You can check on this new model on the marginal effects of flipper length and species in one plot by using mc_condition_on
.
model_species %>%
mcplot() +
mc_draw(ndraws = 1000) +
mc_model_lineribbon() +
mc_condition_on(x = vars(flipper_length_mm),
color = vars(species))
By this model checking, the new model is validated to capture the multimodal in the observed data. Then you can check more on the posterior distribution of the model conditioned on species using vmc
.
model_species %>%
mcplot() +
mc_model_slab(side = "left") +
mc_obs_dots() +
mc_condition_on(x = vars(species))
To check on some particular assumptions of the model, you can pick different mark types of the visual representation.
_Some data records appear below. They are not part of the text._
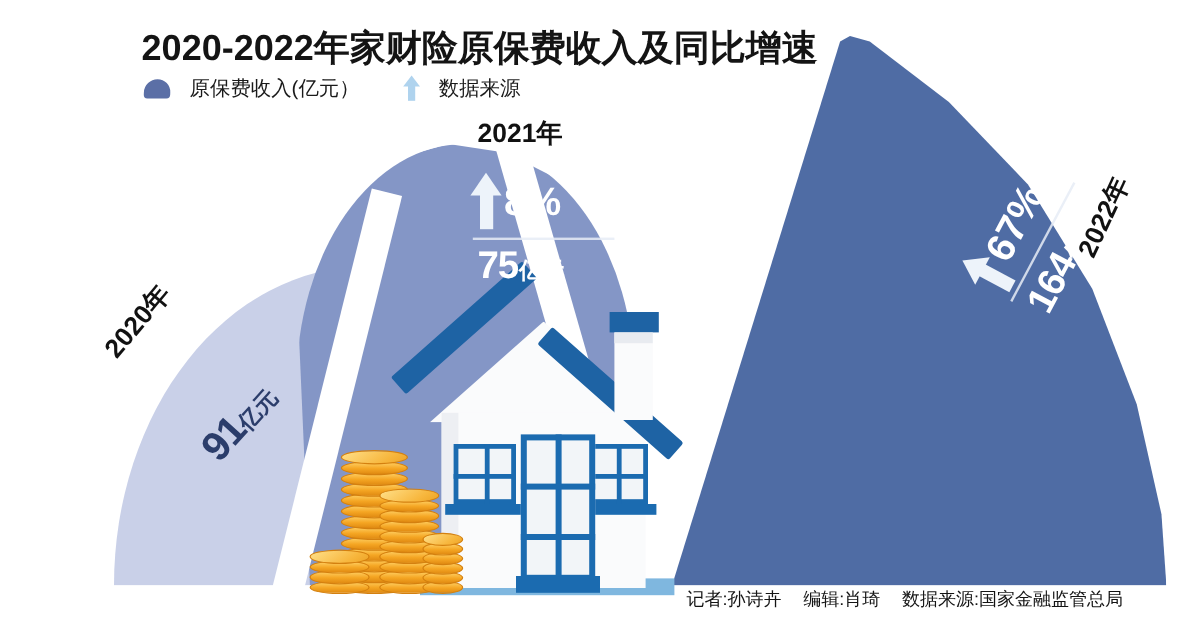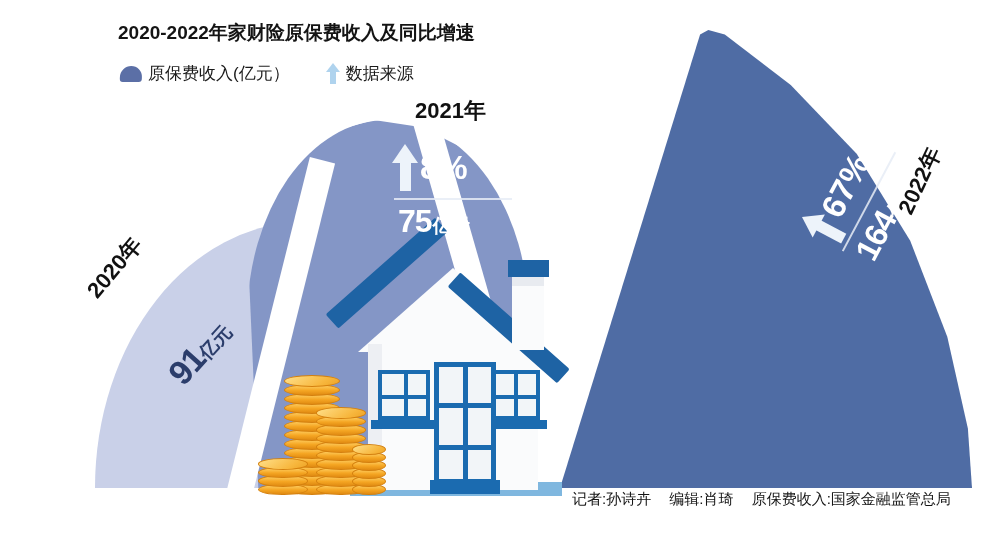--- a/index.html
+++ b/index.html
@@ -15,7 +15,7 @@
   
   .title{
     position:absolute;left:118px;top:20px;
-    font-size:19px;font-weight:700;color:#141414;
+    font-size:30px;font-weight:700;color:#141414;
     letter-spacing:0px;white-space:nowrap;
     z-index:40;
   }

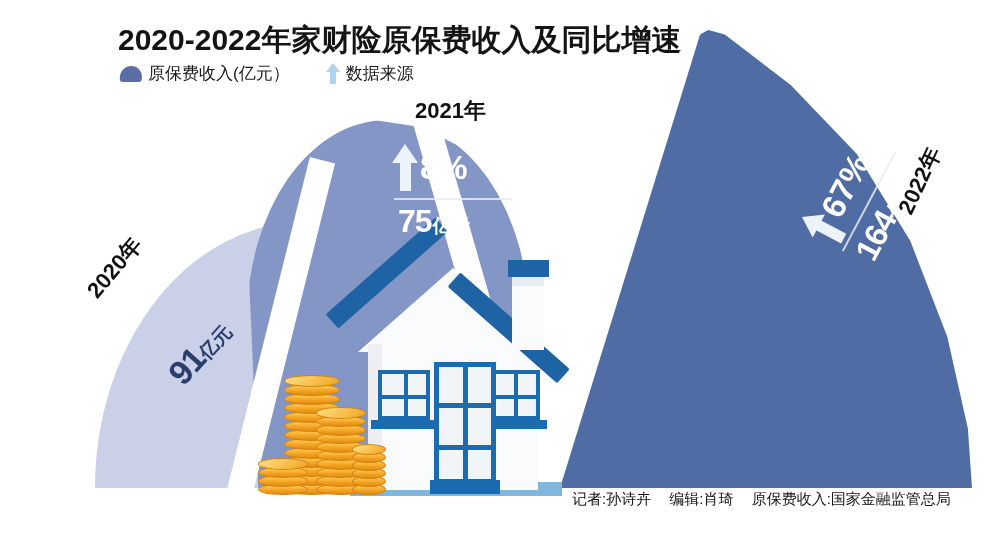--- a/index.html
+++ b/index.html
@@ -25,7 +25,7 @@
     z-index:40;white-space:nowrap;
   }
   .legend-item{display:flex;align-items:center;gap:6px;}
-  .legend-label{font-size:17px;color:#1a1a1a;}
+  .legend-label{font-size:17px;color:#1a1a1a;margin-left:10px;}
   .lg-fan{
     width:22px;height:16px;
     background:#5B6FA6;

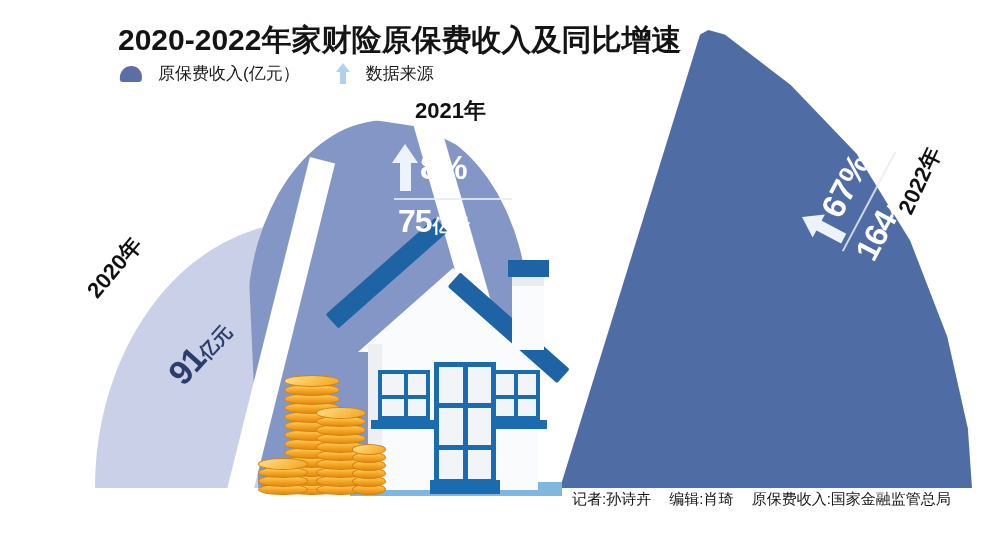--- a/index.html
+++ b/index.html
@@ -71,7 +71,7 @@
   
   .year-tag{position:absolute;font-size:22px;font-weight:700;color:#111;white-space:nowrap;z-index:42;}
   #yr2020{left:92px;top:280px;transform:rotate(-50deg);transform-origin:0 50%;}
-  #yr2021{left:415px;top:96px;}
+  #yr2021{left:398px;top:96px;}
   #yr2022{left:905px;top:198px;transform:rotate(-65deg);transform-origin:0 50%;}
 
   

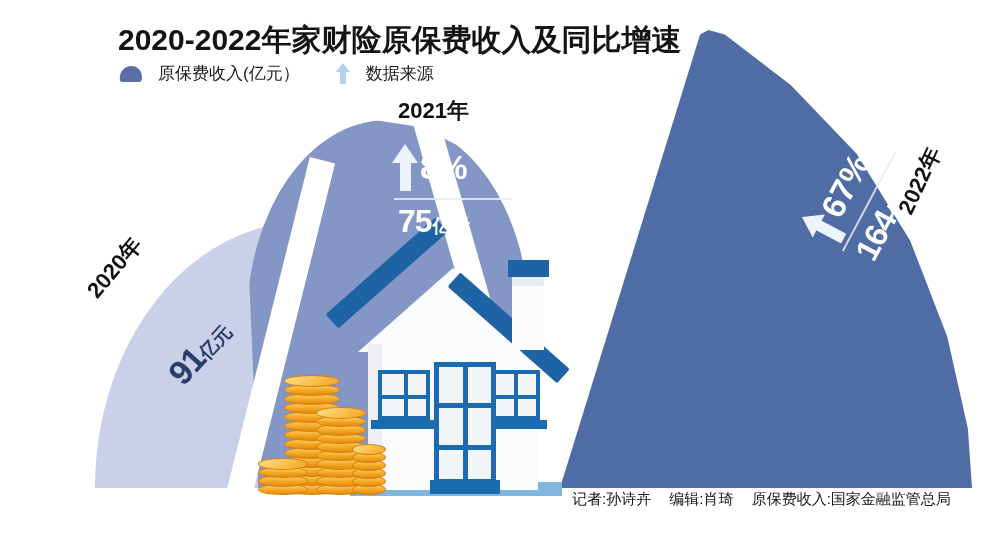--- a/index.html
+++ b/index.html
@@ -287,7 +287,7 @@
   <div class="footer">
     <span>记者:孙诗卉</span>
     <span>编辑:肖琦</span>
-    <span>原保费收入:国家金融监管总局</span>
+    <span>数据来源:国家金融监管总局</span>
   </div>
 
 </div>

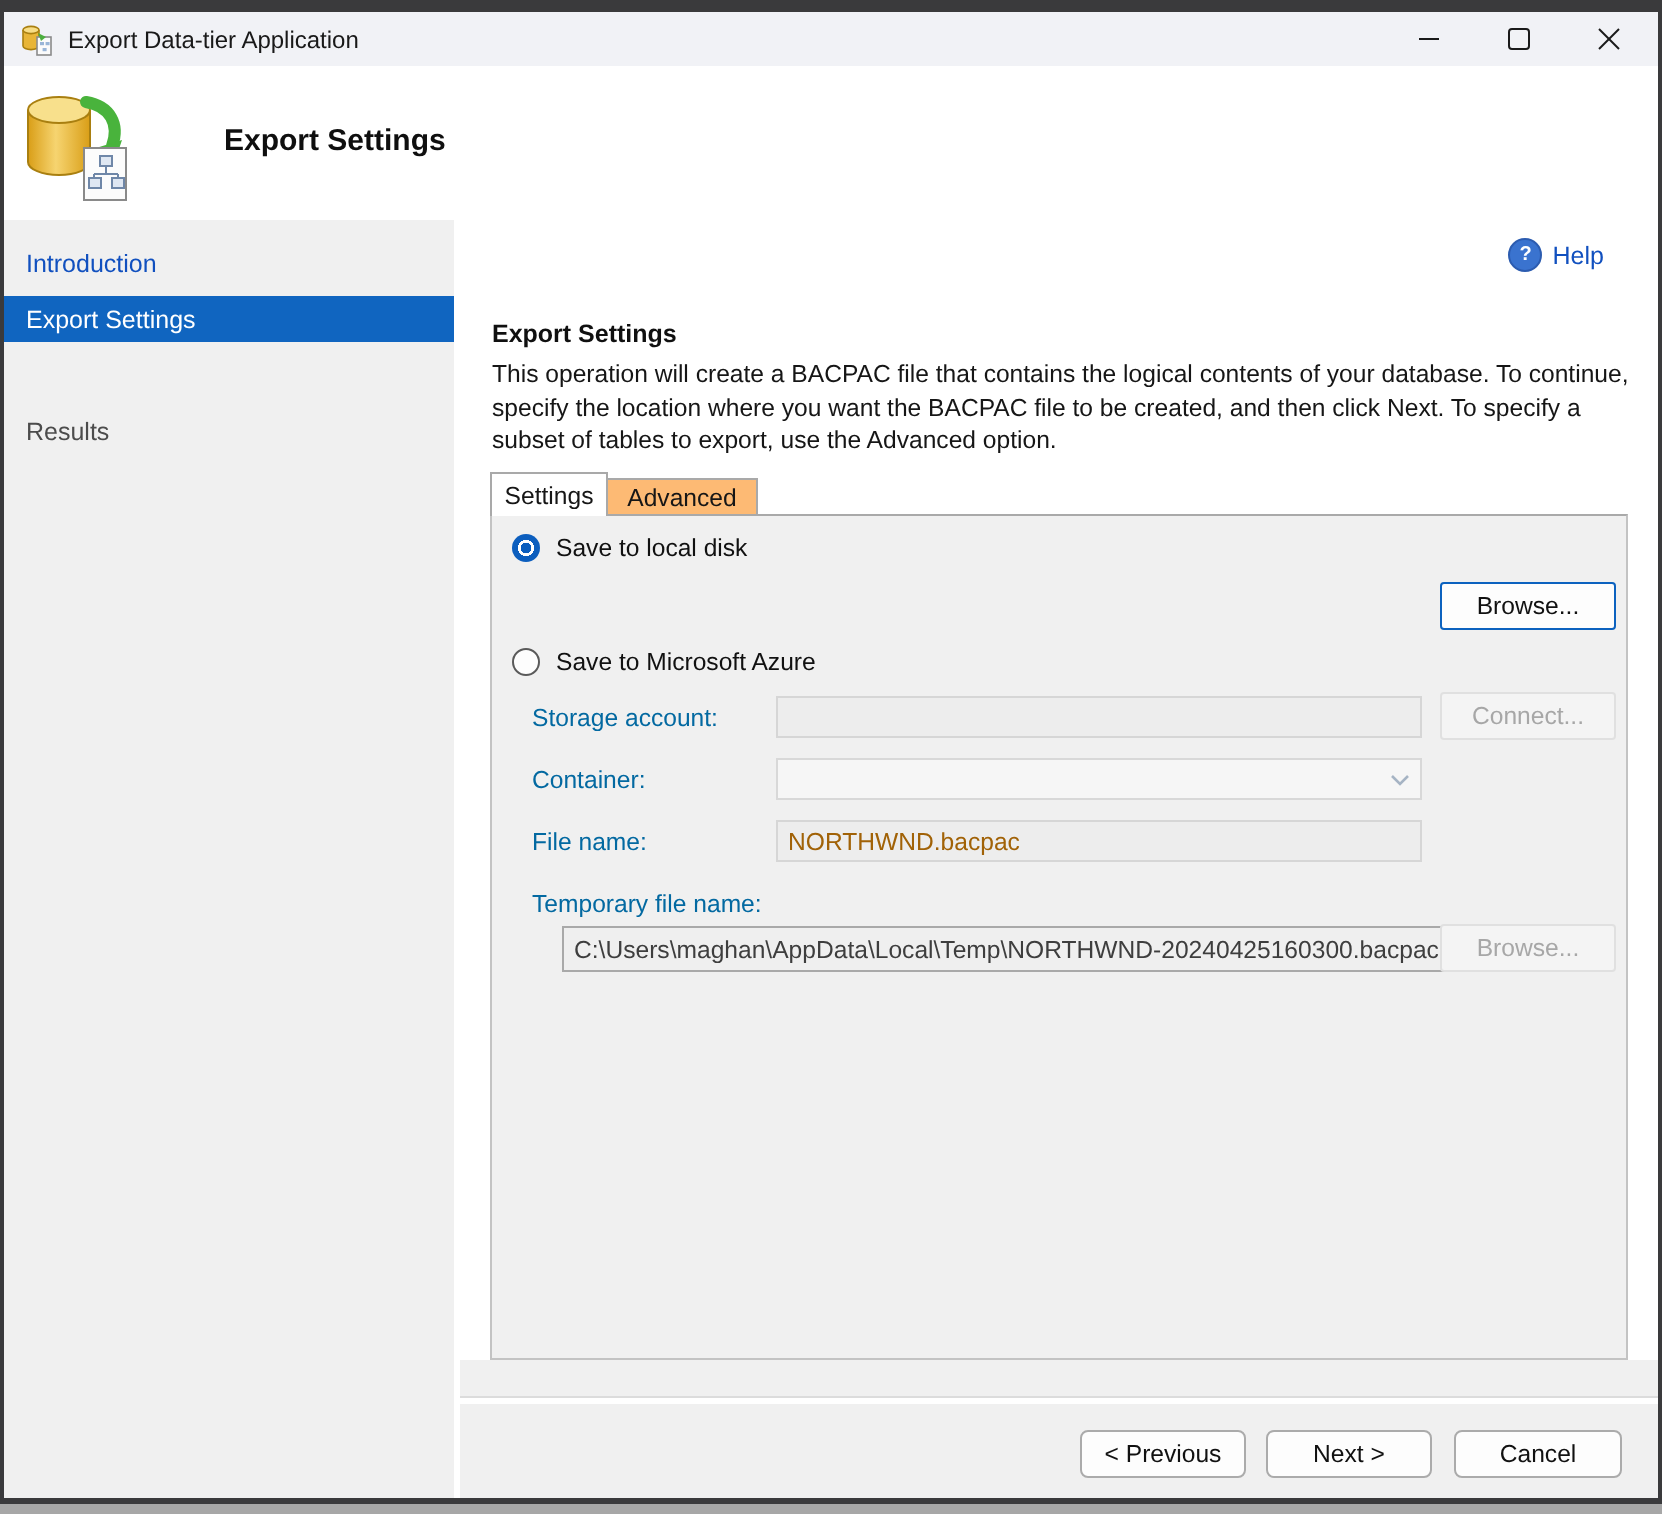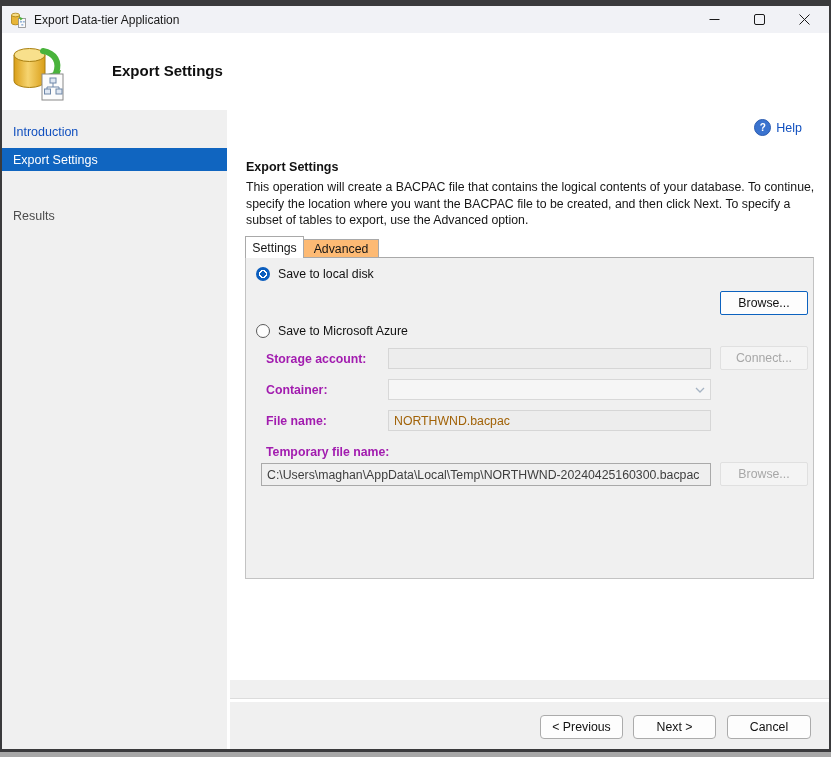--- a/index.html
+++ b/index.html
@@ -49,7 +49,7 @@
        border:1px solid #a9a9a9;box-sizing:border-box;cursor:default;}
   .tab-active{left:15px;top:126px;width:59px;height:22px;background:#fff;border-bottom:none;z-index:3;}
   .tab-inactive{left:74px;top:129px;width:75px;height:19px;background:#fdba74;border-left:none;z-index:1;}
-  .panel{position:absolute;left:15px;top:147px;width:569px;height:322px;background:#f0f0f0;
+  .panel{position:absolute;left:15px;top:147px;width:569px;height:423px;background:#f0f0f0;
          border:1px solid #c3c3c3;border-top-color:#a9a9a9;box-sizing:border-box;z-index:2;}
 
   .radio-row{position:absolute;display:flex;align-items:center;gap:8px;}

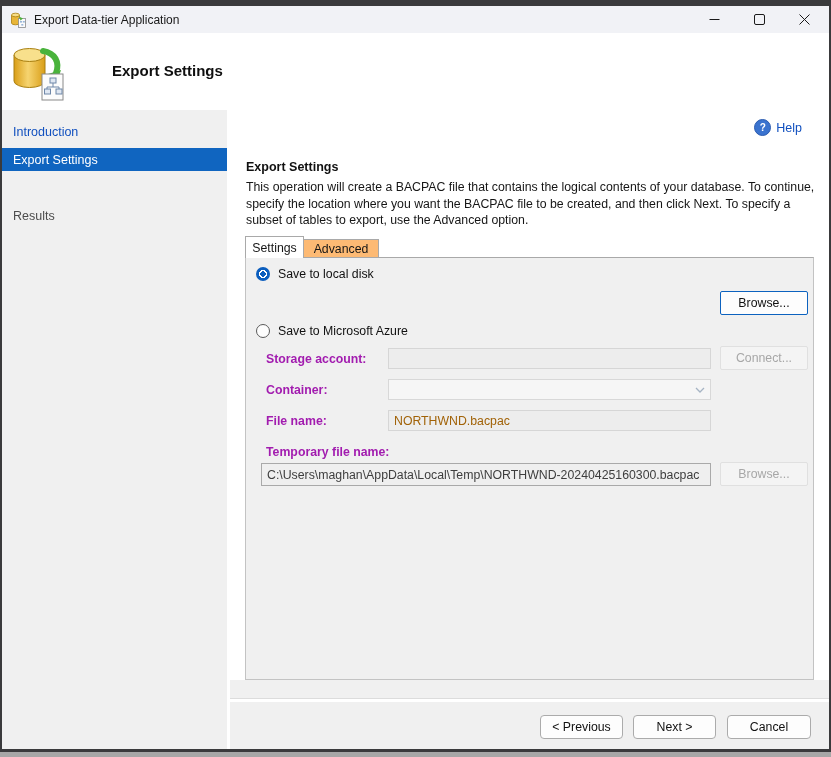--- a/index.html
+++ b/index.html
@@ -66,7 +66,7 @@
   .tb-temp{background:#efefef;border-color:#a9a9a9;color:#3e3e3e;}
   .combo{background:#f6f6f6;border-color:#d8d8d8;justify-content:flex-end;}
 
-  .flabel{position:absolute;font-size:12.3px;color:#a21caf;font-weight:bold;}
+  .flabel{position:absolute;font-size:12.3px;color:#0369a1;}
 
   .btn{position:absolute;box-sizing:border-box;height:24px;background:#fdfdfd;border:1px solid #ababab;
        border-radius:4px;font-size:12.3px;color:#111;display:flex;align-items:center;justify-content:center;

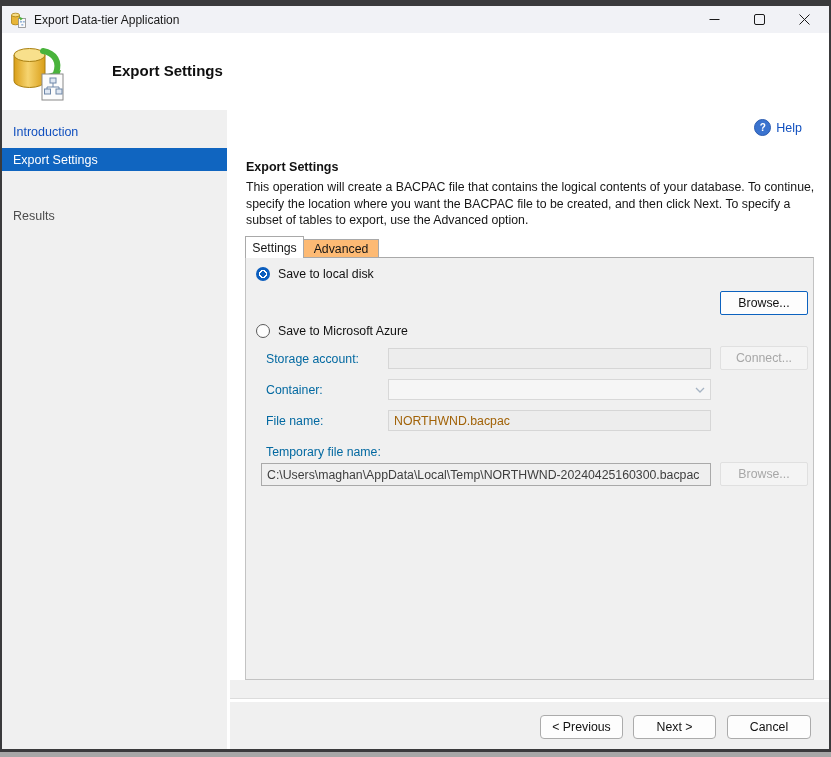--- a/index.html
+++ b/index.html
@@ -63,7 +63,7 @@
            overflow:hidden;white-space:nowrap;}
   .tb-right{justify-content:flex-end;}
   .tb-disabled{background:#ededed;border-color:#d6d6d6;color:#a16207;text-align:center;}
-  .tb-temp{background:#efefef;border-color:#a9a9a9;color:#3e3e3e;}
+  .tb-temp{background:#efefef;border-color:#a9a9a9;color:#3e3e3e;margin-left:20px;}
   .combo{background:#f6f6f6;border-color:#d8d8d8;justify-content:flex-end;}
 
   .flabel{position:absolute;font-size:12.3px;color:#0369a1;}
For example, to check the calibration of the model, you can choose to use intervals to represent the model distribution.
model_species %>%
mcplot() +
mc_model_interval() +
mc_obs_interval() +
mc_condition_on(x = vars(species)) +
mc_layout_nested()
#> Warning: No shared levels found between `names(values)` of the manual scale and the
#> data's fill values.
vmc
also supports to check on other assumptions, like heteroskedasticity and the normality of residuals.
model_species %>%
mcplot() +
mc_draw(ndraws = 1) +
mc_condition_on(x = vars(flipper_length_mm),
color = vars(species)) +
mc_layout_encoding("residual") +
mc_gglayer(geom_hline(yintercept = 0))
model_species %>%
mcplot() +
mc_draw(ndraws = 1) +
mc_condition_on(color = vars(species)) +
mc_layout_encoding("qq") +
mc_gglayer(geom_abline())